NetBSD day one

So I decided to experiment with NetBSD (i386, the 'stable' 3.1 version). So far... eh. Not that impressed, especially since I encountered two issues just trying to get it installed and bootable:

1. NetBSD will rewrite your MBR ! It does this even if you create a NetBSD partition using, for example, Linux fdisk. In my case, the damage appears to be limited to a pointless change to the disk geometry, that nonetheless causes fdisk to get quite upset: the geometry was changed from 255h 63s 7297c to 16h 63s 116301c. This change causes fdisk to complain about partitions not ending on a cylinder boundary. It is easily enough repaired from cfdisk (fdisk wouldn't do it for some reason, but cfdisk would) using 'g' to fix the geometry (I changed heads from 16 to 255, and it figured out the cylinder change for me, which was comforting). Another symptom of this was that in sysinst, after partitioning, the displayed MBR changes had wildly different start/end cylinder numbers.

I don't know if I just got lucky, or if this 'repair' will always work, but I'm kicking myself for not backing up my MBR! The takeaway here is: if you already have a partition set up for NetBSD, be sure to back up your MBR, since sysinst will change it even if there's no reason for it to do so.

2. NetBSD doesn't boot properly with GRUB. This turns out to be (sort of) documented, other than the sample grub.conf I got from Gentoo (probably stock from the GRUB tarball) used the "kernel --type=NetBSD /netbsd" method to boot.
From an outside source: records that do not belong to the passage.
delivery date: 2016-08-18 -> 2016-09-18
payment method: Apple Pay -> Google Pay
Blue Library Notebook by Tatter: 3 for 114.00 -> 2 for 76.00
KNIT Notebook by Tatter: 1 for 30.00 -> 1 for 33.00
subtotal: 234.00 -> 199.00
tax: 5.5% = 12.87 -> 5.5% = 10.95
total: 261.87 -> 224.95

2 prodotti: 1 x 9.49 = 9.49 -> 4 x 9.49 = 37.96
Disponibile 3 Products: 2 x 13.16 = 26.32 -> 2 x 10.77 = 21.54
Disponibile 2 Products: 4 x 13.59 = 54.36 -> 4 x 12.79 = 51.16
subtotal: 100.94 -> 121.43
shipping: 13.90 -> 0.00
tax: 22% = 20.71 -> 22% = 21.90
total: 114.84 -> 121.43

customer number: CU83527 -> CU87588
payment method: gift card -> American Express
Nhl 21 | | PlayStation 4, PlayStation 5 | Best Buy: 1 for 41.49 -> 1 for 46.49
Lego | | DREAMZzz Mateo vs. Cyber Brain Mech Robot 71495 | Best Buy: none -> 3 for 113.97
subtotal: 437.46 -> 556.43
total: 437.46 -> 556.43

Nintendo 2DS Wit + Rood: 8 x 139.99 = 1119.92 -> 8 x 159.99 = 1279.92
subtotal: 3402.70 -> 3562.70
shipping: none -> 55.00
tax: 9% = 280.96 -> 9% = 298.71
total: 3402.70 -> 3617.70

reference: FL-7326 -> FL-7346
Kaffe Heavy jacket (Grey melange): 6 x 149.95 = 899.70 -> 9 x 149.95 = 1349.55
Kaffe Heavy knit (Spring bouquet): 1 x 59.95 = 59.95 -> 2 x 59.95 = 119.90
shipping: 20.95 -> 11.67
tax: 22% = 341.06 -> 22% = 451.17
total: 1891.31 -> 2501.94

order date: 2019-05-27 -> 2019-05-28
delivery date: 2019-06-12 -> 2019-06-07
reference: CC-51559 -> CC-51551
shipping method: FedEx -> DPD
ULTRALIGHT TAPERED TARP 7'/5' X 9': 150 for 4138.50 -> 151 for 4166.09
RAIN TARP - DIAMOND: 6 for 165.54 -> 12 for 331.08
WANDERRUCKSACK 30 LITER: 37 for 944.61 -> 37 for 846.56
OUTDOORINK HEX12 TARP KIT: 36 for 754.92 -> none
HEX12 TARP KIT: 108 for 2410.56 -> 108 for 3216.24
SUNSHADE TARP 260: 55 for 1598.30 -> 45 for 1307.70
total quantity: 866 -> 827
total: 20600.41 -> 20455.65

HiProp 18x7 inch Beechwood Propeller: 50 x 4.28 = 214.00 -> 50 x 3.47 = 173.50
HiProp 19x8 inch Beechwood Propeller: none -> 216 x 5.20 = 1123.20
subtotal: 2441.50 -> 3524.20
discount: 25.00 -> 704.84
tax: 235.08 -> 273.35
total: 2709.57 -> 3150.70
Which will work, except that because GRUB doesn't/can't pass kernel parameters to NetBSD, you will get prompted for the root=, dump= and init= parameters. Using the "chainload +1" method to boot NetBSD to avoid this. Which is a little annoying, since I had previously used (and preferred) Lilo, the only reason I changed to GRUB was because it supposedly could boot NetBSD directly. Now that I see it can't, I'll probably switch back.